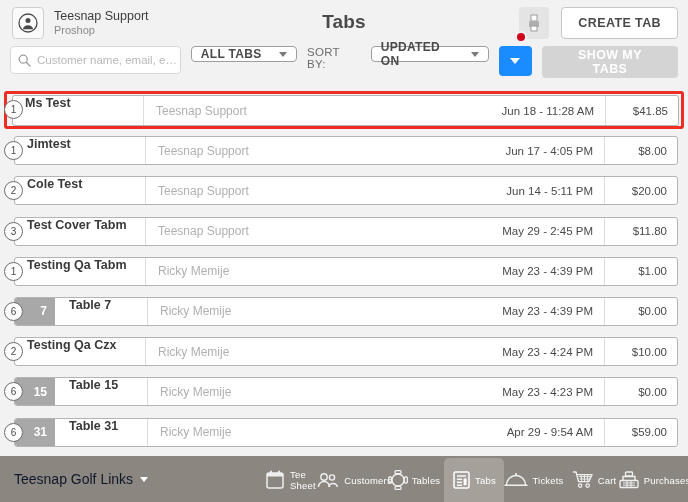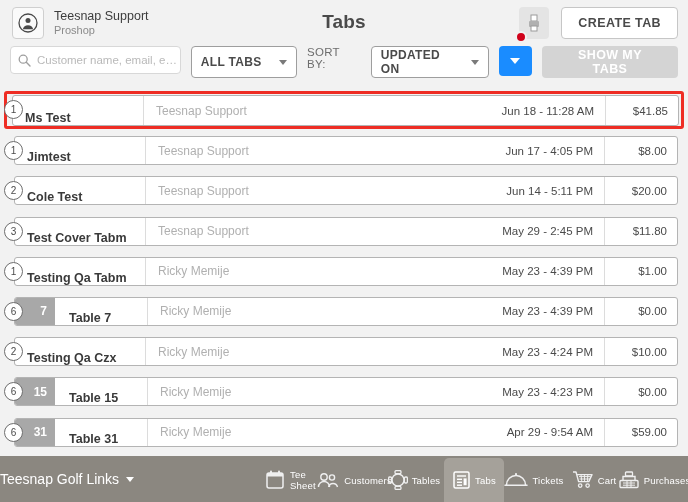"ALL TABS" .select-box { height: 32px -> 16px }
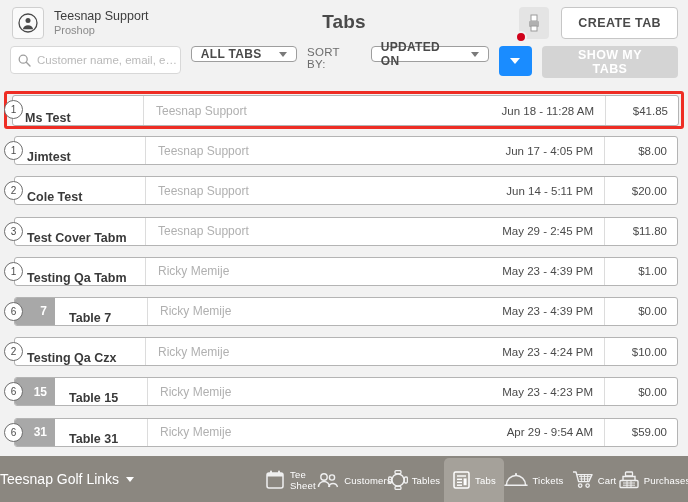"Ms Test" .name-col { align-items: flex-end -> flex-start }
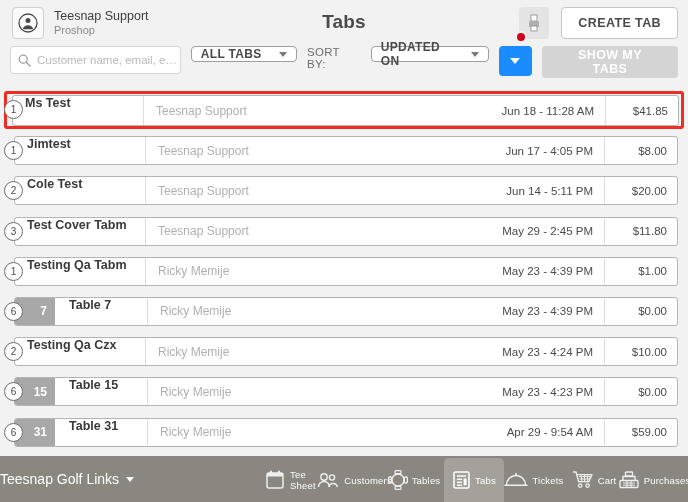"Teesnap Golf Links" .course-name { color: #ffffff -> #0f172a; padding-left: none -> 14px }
---
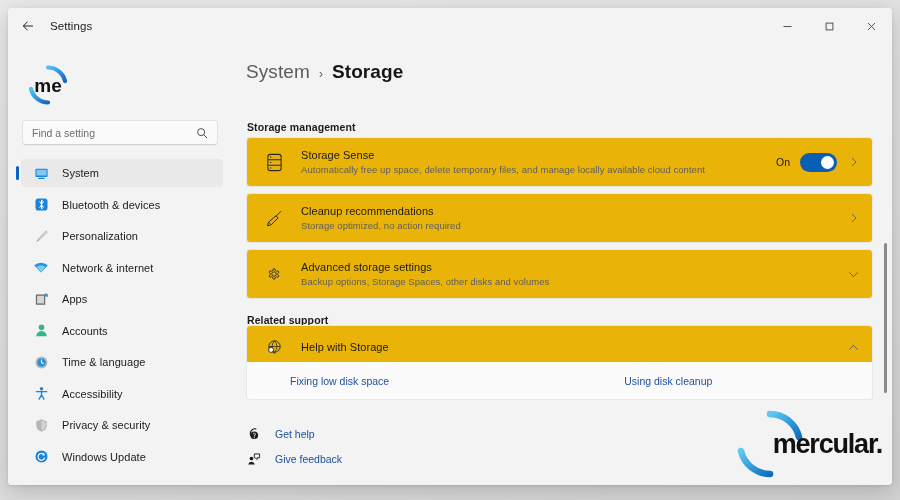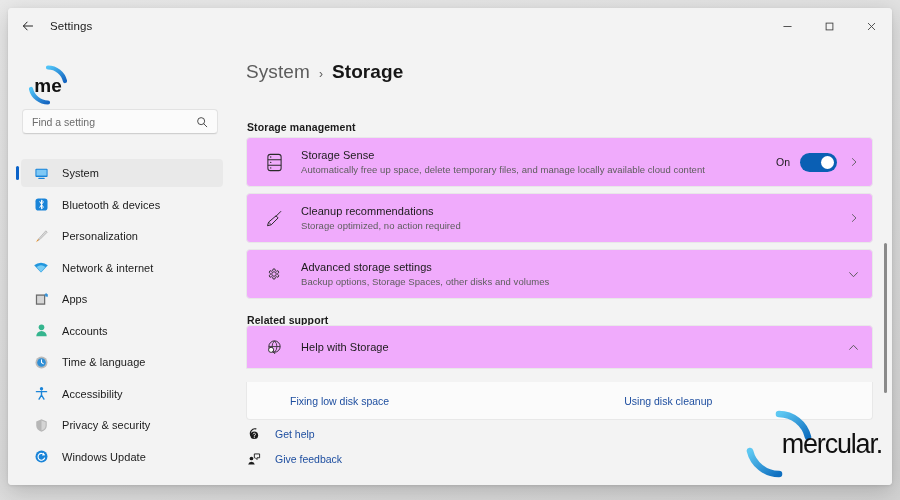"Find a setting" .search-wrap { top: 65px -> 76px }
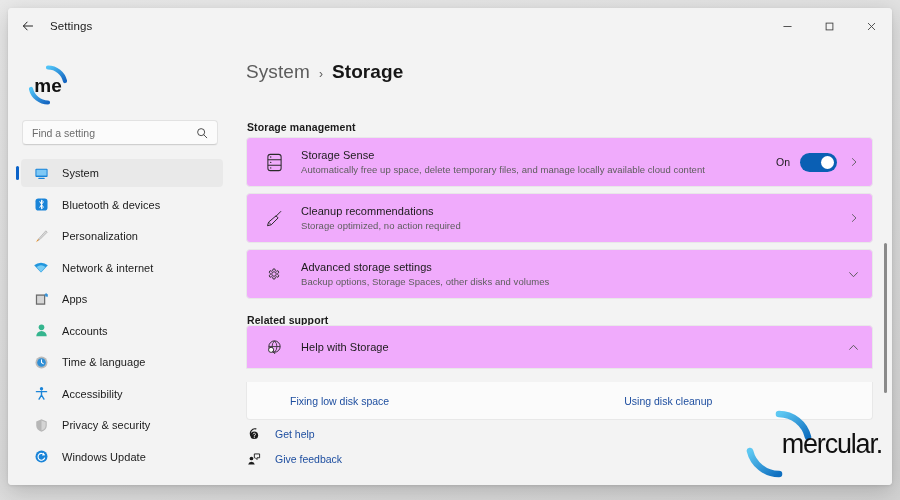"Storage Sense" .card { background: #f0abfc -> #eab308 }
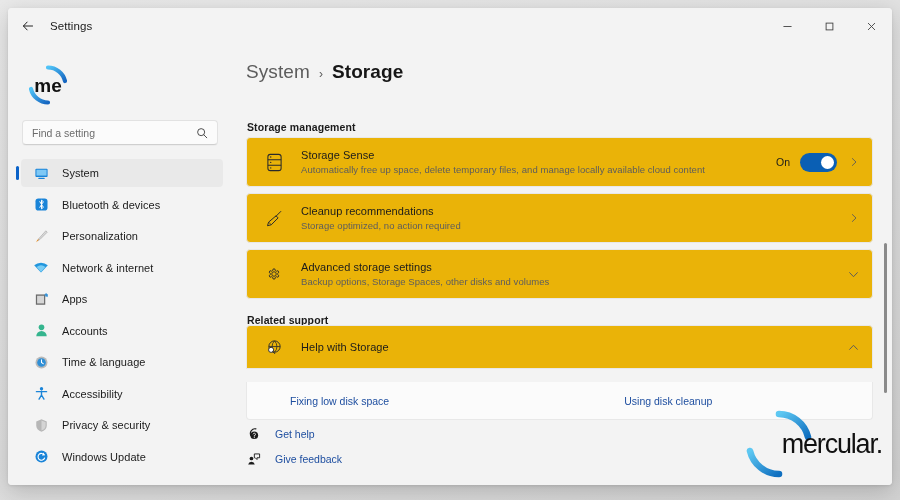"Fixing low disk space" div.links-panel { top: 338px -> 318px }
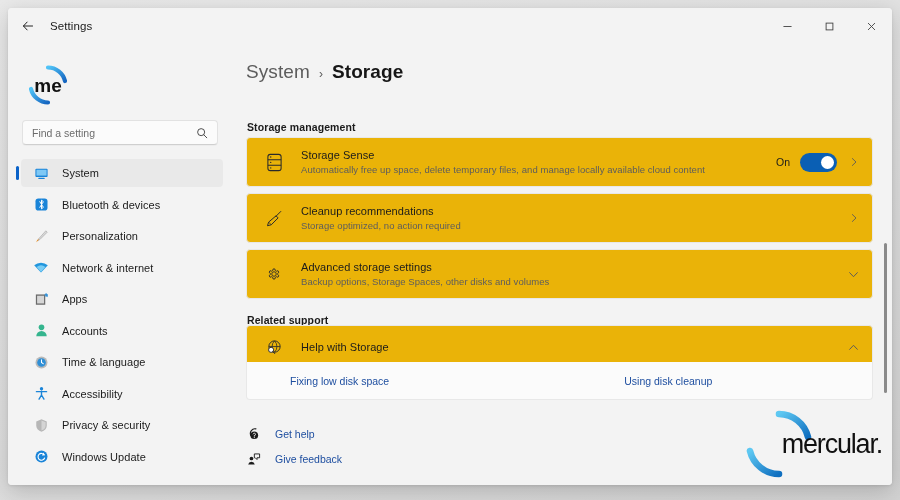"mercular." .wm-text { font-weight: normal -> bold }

▶ [Work request]:
When you reach the line with "top: 65px ->" in the records above, begin repeating the lines exactly, and stop after the line with "font-weight: normal ->". Skip all pictures.

▶ [Problem solution]:
"Find a setting" .search-wrap { top: 65px -> 76px }
"Storage Sense" .card { background: #f0abfc -> #eab308 }
"Fixing low disk space" div.links-panel { top: 338px -> 318px }
"mercular." .wm-text { font-weight: normal -> bold }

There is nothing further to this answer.